A eliminação da produção de fibras de amianto no Brasil é uma batalha que se arrasta há cerca de meio século e pode terminar no dia 14 de agosto de 2024, quando o Supremo Tribunal Federal (STF) voltar a analisar o tema. O mineral, prejudicial à saúde e de difícil controle ambiental, é também apontado como o responsável por aproximadamente 50% das mortes de trabalhadores por câncer em todo o mundo, segundo a Organização Mundial da Saúde (OMS). O amianto teve a sua extração, industrialização, utilização e comercialização banidas em todo território nacional por decisão do STF em 29 de novembro de 2017.

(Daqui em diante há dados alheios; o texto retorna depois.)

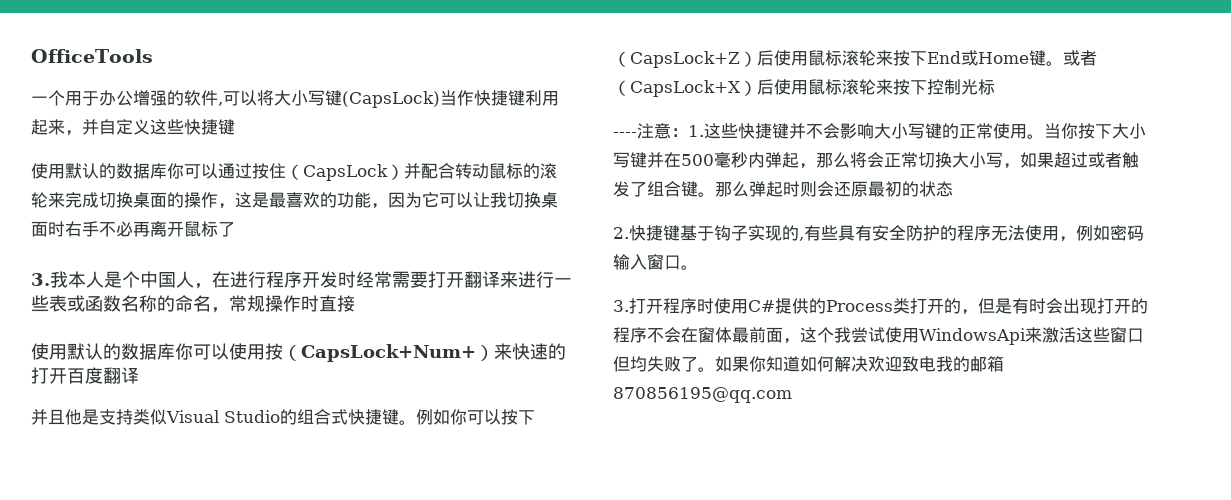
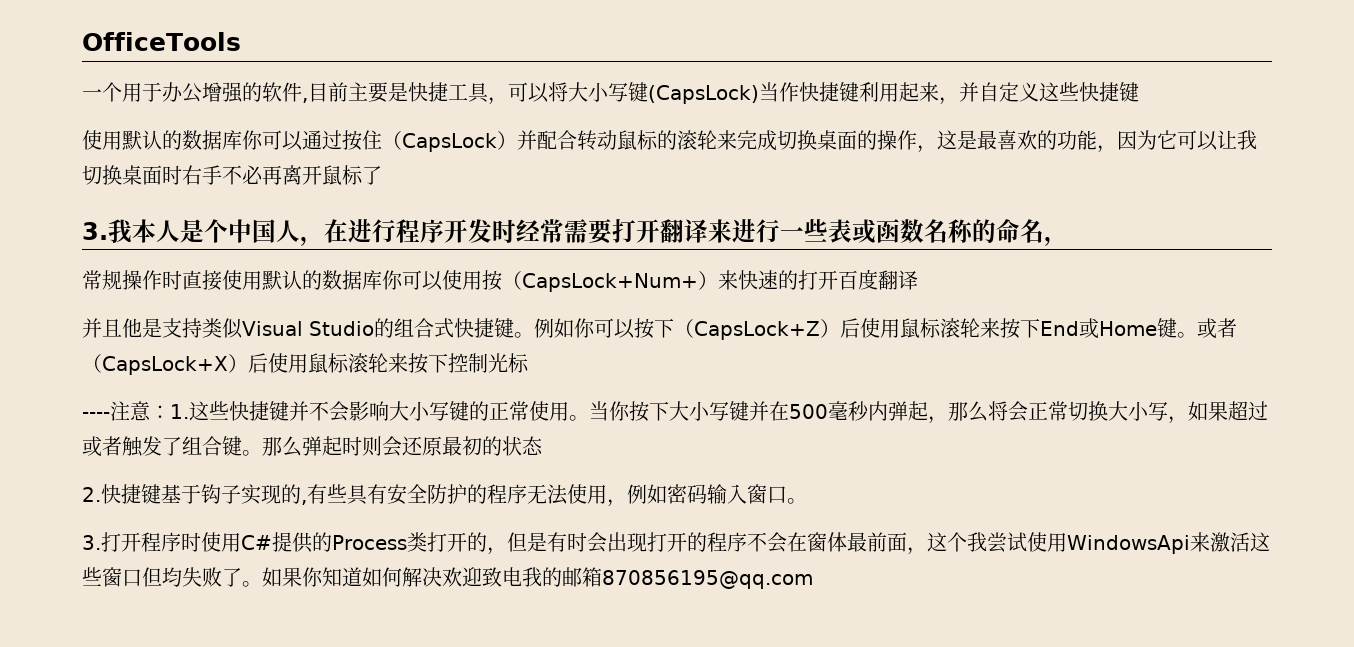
- 一个用于办公增强的软件,可以将大小写键(CapsLock)当作快捷键利用起来，并自定义这些快捷键
+ 一个用于办公增强的软件,目前主要是快捷工具，可以将大小写键(CapsLock)当作快捷键利用起来，并自定义这些快捷键
- 3.我本人是个中国人，在进行程序开发时经常需要打开翻译来进行一些表或函数名称的命名，常规操作时直接
- 使用默认的数据库你可以使用按（CapsLock+Num+）来快速的打开百度翻译
+ 3.我本人是个中国人，在进行程序开发时经常需要打开翻译来进行一些表或函数名称的命名，
+ 常规操作时直接使用默认的数据库你可以使用按（CapsLock+Num+）来快速的打开百度翻译

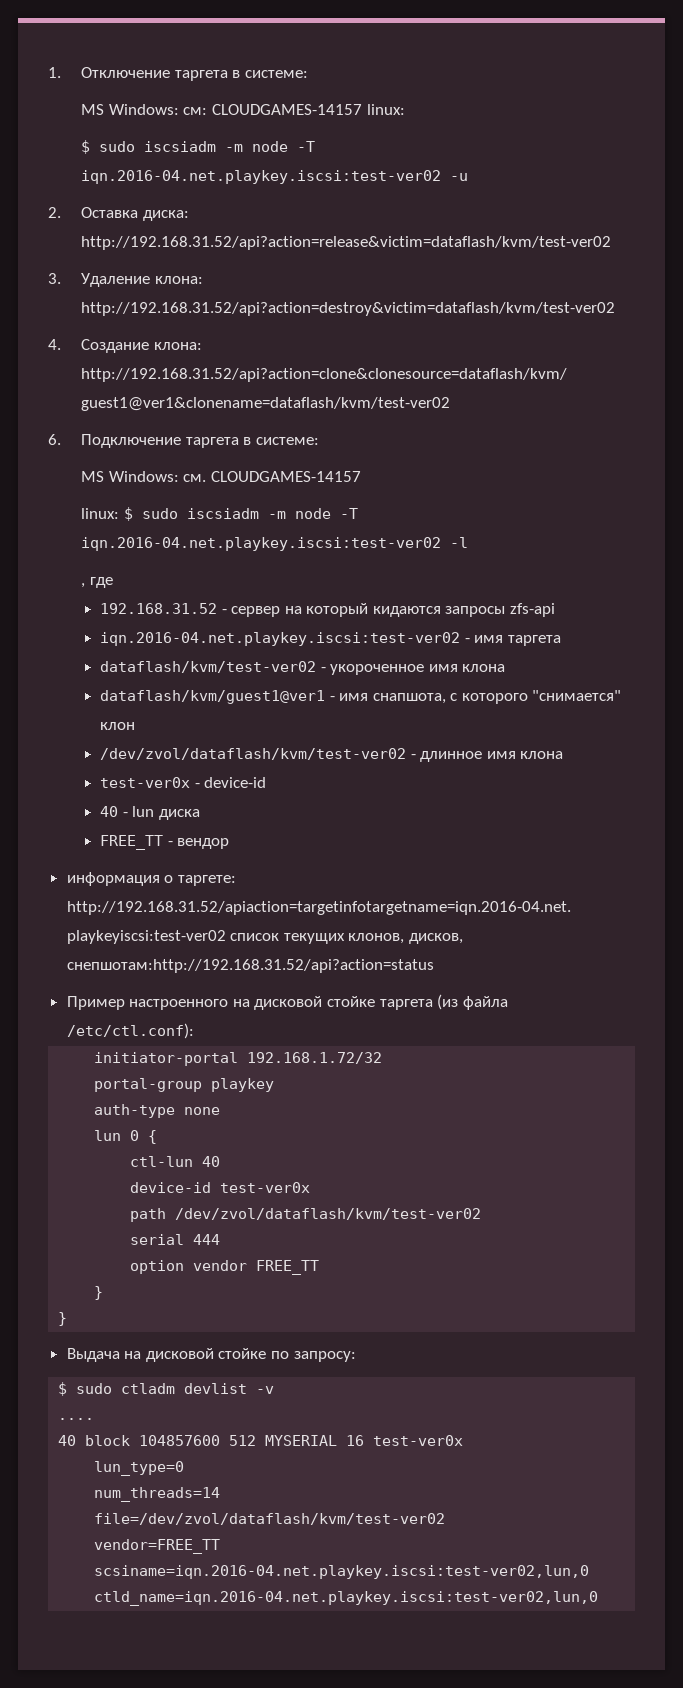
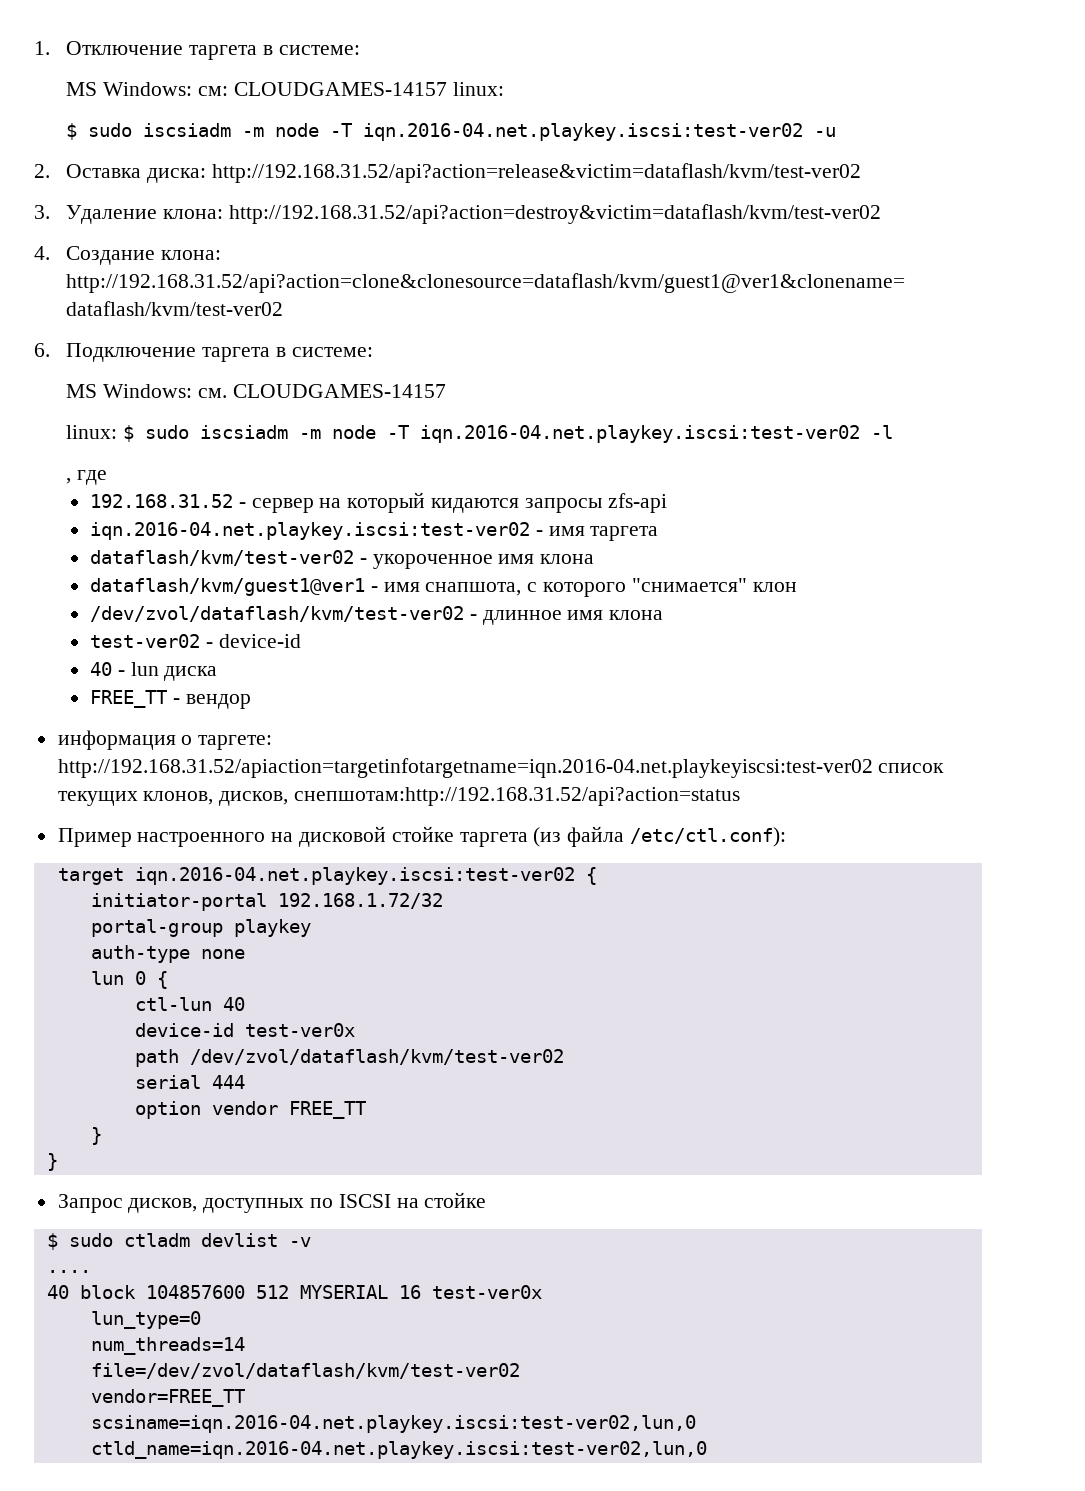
- test-ver0x - device-id
+ test-ver02 - device-id
+ target iqn.2016-04.net.playkey.iscsi:test-ver02 {
- Выдача на дисковой стойке по запросу:
+ Запрос дисков, доступных по ISCSI на стойке

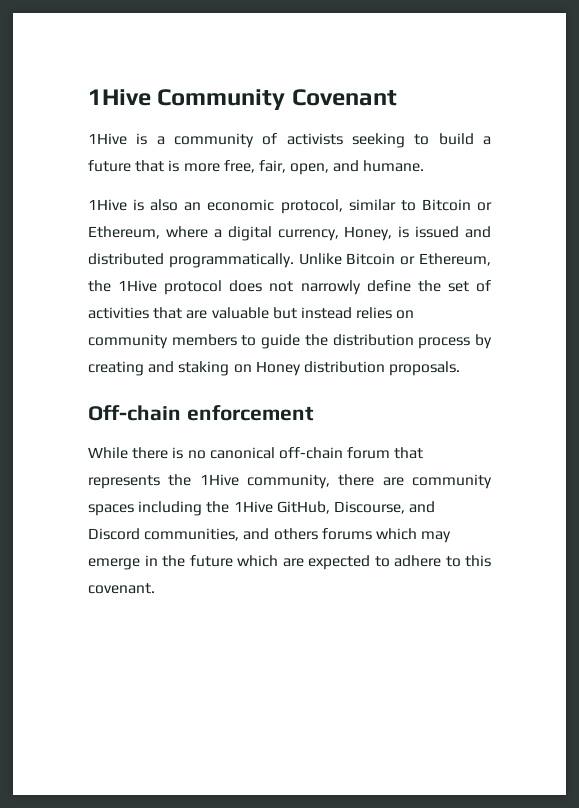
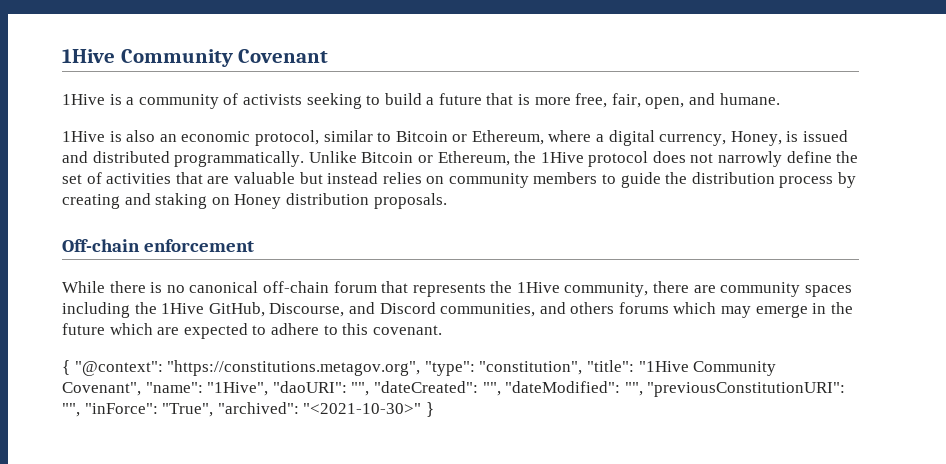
+ { "@context": "https://constitutions.metagov.org", "type": "constitution", "title": "1Hive Community Covenant", "name": "1Hive", "daoURI": "", "dateCreated": "", "dateModified": "", "previousConstitutionURI": "", "inForce": "True", "archived": "<2021-10-30>" }

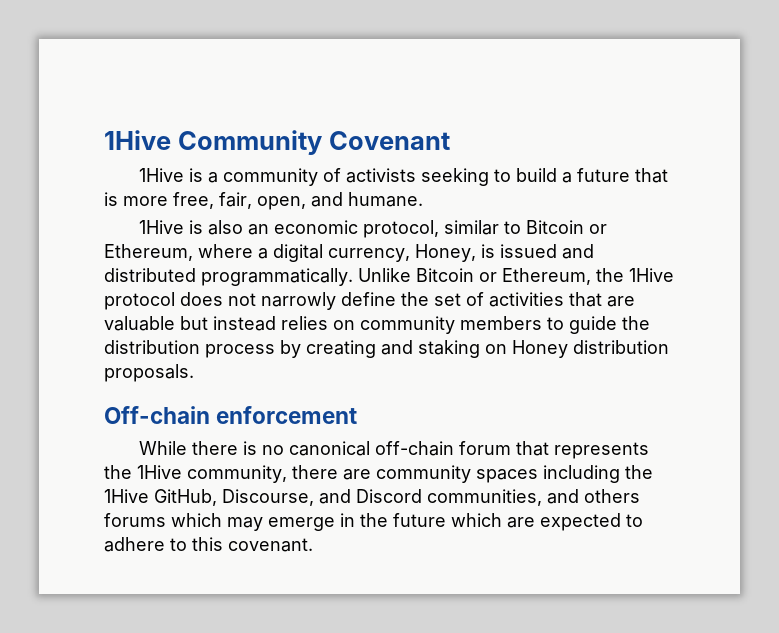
- { "@context": "https://constitutions.metagov.org", "type": "constitution", "title": "1Hive Community Covenant", "name": "1Hive", "daoURI": "", "dateCreated": "", "dateModified": "", "previousConstitutionURI": "", "inForce": "True", "archived": "<2021-10-30>" }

As fibras de amianto podem atingir os pulmões, causando lesões cujas cicatrizes vão se calcificando, como ocorre na doença conhecida como asbestose ou fibrose pulmonar crônica. O processo pode durar décadas e terminar, quase que invariavelmente, com a incapacidade de o portador respirar. O amianto é uma fibra reconhecidamente cancerígena, podendo causar câncer na laringe, nos pulmões, no estômago, no ovário e até formas mais complexas e sem tratamento, como o mesotelioma, cuja sobrevida após o diagnóstico raramente ultrapassa dois anos.
Passados sete anos da decisão do STF, a questão volta a ser analisada pela Corte em razão da Lei do Estado de Goiás nº. 20.514, aprovada pela Assembleia Legislativa e promulgada pelo governador Ronaldo Caiado em 16 de julho de 2019. O dispositivo, que permite a extração de amianto para exportação, contraria o posicionamento anterior do próprio Estado de Goiás, que foi autor de uma antiga ação direta de inconstitucionalidade contra a primeira lei do Estado de São Paulo, de 2001, que proibia a exploração do mineral. Naquela ocasião, alegou-se que os estados não poderiam legislar sobre mineração, tema privativo da União. A tese foi vencedora e derrubou a lei paulista.
Anos mais tarde, em medida que se choca com a decisão do STF em 2017 e contradiz os argumentos sobre a competência para legislar em mineração, Goiás aprovou lei que permite a extração de amianto em seu território. A medida favorece a única mineração de amianto no Brasil, a mina de Cana Brava, em Minaçu (GO), de propriedade do grupo Eternit, para fins “exclusivamente de exportação”. Foi o que permitiu sobrevida do último empreendimento de exploração do mineral da morte nas Américas.
Os ministros do STF apreciarão, no próximo dia 14 de agosto, a Ação Direta de Inconstitucionalidade (ADI 6200) ajuizada pela Associação Nacional dos Procuradores e Procuradoras do Trabalho (ANPT). O debate sobre a abolição do amianto, porém, já foi superado pela Corte nos julgamentos das ADIs 3356, 3357, 3937, 3406, 3470 e na Arguição de Descumprimento de Preceito Fundamental (ADPF) 109. O banimento do amianto no país, decidido em 2017, está em sintonia com a Convenção 162 da Organização Internacional do Trabalho (OIT), que, desde 1986, alerta que o produto compromete a saúde de trabalhadores e de todos que têm contato com a fibra, até mesmo eventualmente, bem como a OMS, que defende que a única forma de se evitar as doenças relacionadas ao amianto é a descontinuidade do seu uso.
O que está em discussão é o direito de uma empresa seguir nessa atividade nociva, que gera danos ao meio ambiente, à saúde e à vida de trabalhadores e trabalhadoras, população e ao meio ambiente.
A luta dos trabalhadores contra a morte pelo amianto se arrasta desde o final da década de 1970. Ela se apoia na criação de diversas associações regionais de vítimas do amianto, coordenadas pela Associação Brasileira dos Expostos ao Amianto (Abrea), que estimularam a criação de uma série de leis estaduais e municipais que proíbem desde o uso, exploração, industrialização e até mesmo a circulação de produtos de amianto em seus territórios.
Afinal, a única medida conhecida para prevenir o desenvolvimento das doenças é o banimento definitivo do amianto. Essa é a questão que se apresenta à Corte Suprema do Brasil e que, espera-se, siga o entendimento pacificado por muitos outros países.